Il est des moments où je suis content de vivre dans un pays où le cinéma d’auteur est subventionné, malgré les effets pervers du système. Parce que le film que je suis allé voir ce soir n’a rien de ce qui fait les superproductions qui sortent actuellement, promises à un nombre d’entrées indécent mais suffisant pour rembourser l’investissement colossale. Le film dont je vais vous parler est une petite production, petit budget, peu d’acteurs, plans faciles, réalisation simple, rythme agréable et pas trop violent.

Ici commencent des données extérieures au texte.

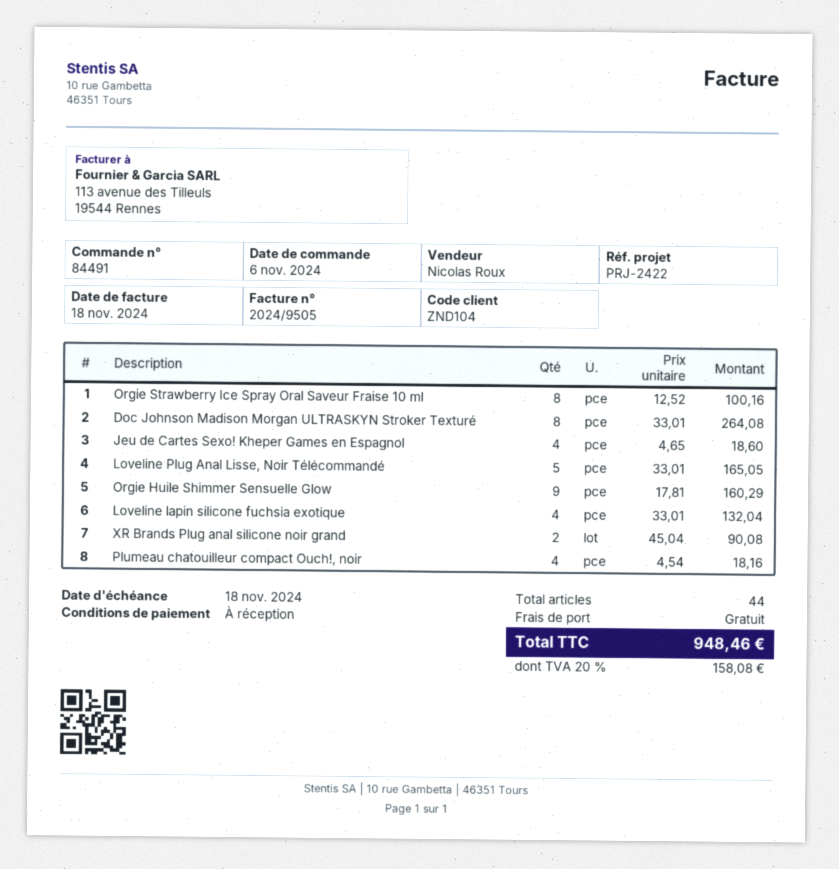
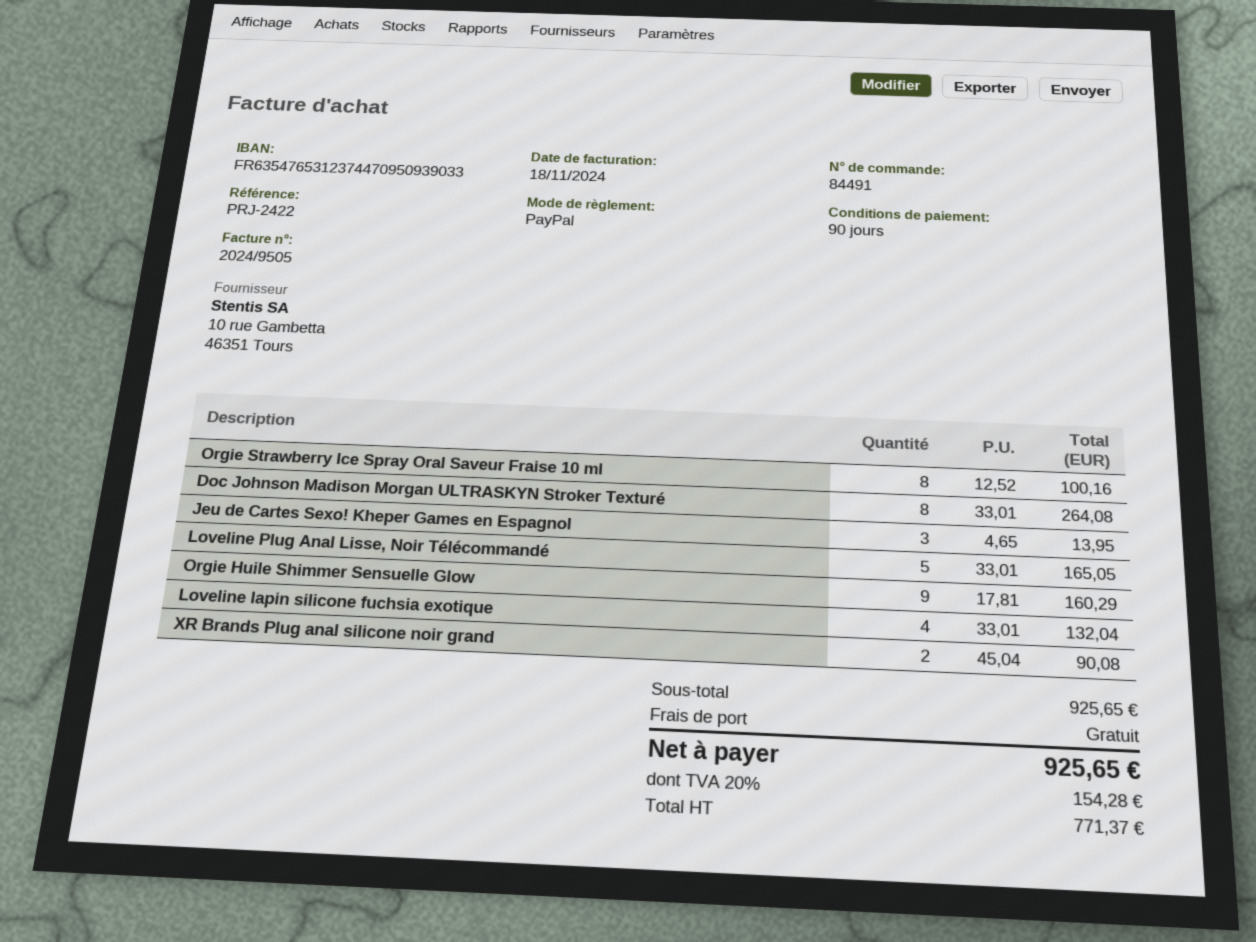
payment terms: on receipt -> 90 days
Jeu de Cartes Sexo! Kheper Games en Espagnol: 4 x 4.65 = 18.60 -> 3 x 4.65 = 13.95
Plumeau chatouilleur compact Ouch!, noir: 4 x 4.54 = 18.16 -> none
tax: 20% = 158.08 -> 20% = 154.28
total: 948.46 -> 925.65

Et pourtant, quel chef d’œuvre ! Dans son registre, ce film est certainement au cinéma ce que le discours de la servitude volontaire de La Boetie est à la littérature : un incontournable (ceci dit, je n’ai pas lu « la joueuse d’échecs » de Bertina Heinrichs dont ce film est inspiré, sinon, peut-être que ce livre irait sur le même rayon que l’ouvrage du pote de Montaigne).
L’histoire est assez simple : une femme de ménage se prend à rêver en regardant un couple harmonieux jouer aux échecs sur le balcon de l’hôtel où elle travaille. Elle prend conscience de leur beauté, leur harmonie, leur simplicité et et le bonheur qu’ils éprouvent en sachant apprécier l’instant. Alors, elle décide d’apprendre ce jeu (avec une technique bien classique du « tien chéri, je t’achète pour ton anniv’ le truc dont je rêvais (en l’occurrence, un jeu d’échecs électronique) ».
Oui mais voilà. Quand on est dans un système où ceux qui vivent de leur labeur n’ont rien d’autre à offrir que du temps de travail pénible pour gagner un peu plus d’argent (par exemple pour envoyer sa fille en stage de langue en Angleterre), où les cogitations se limitent à essayer de deviner si son nom sera sur la prochaine liste du wagon des licenciés économiques, ça laisse peu de temps libre pour s’instruire, cogiter, lire, ou… jouer aux échecs. La culture et l’ouverture d’esprit peut elle rentrer dans une famille régie par la loi du « travailler plus pour gagner plus » ? Surtout dans une province (la magnifique Corse en l’occurrence, mais ça aurait pu être dans bien d’autres lieux) où le qu’en-dira-t-on trouve idiot de perdre son temps à apprendre à jouer à un jeu si abscons.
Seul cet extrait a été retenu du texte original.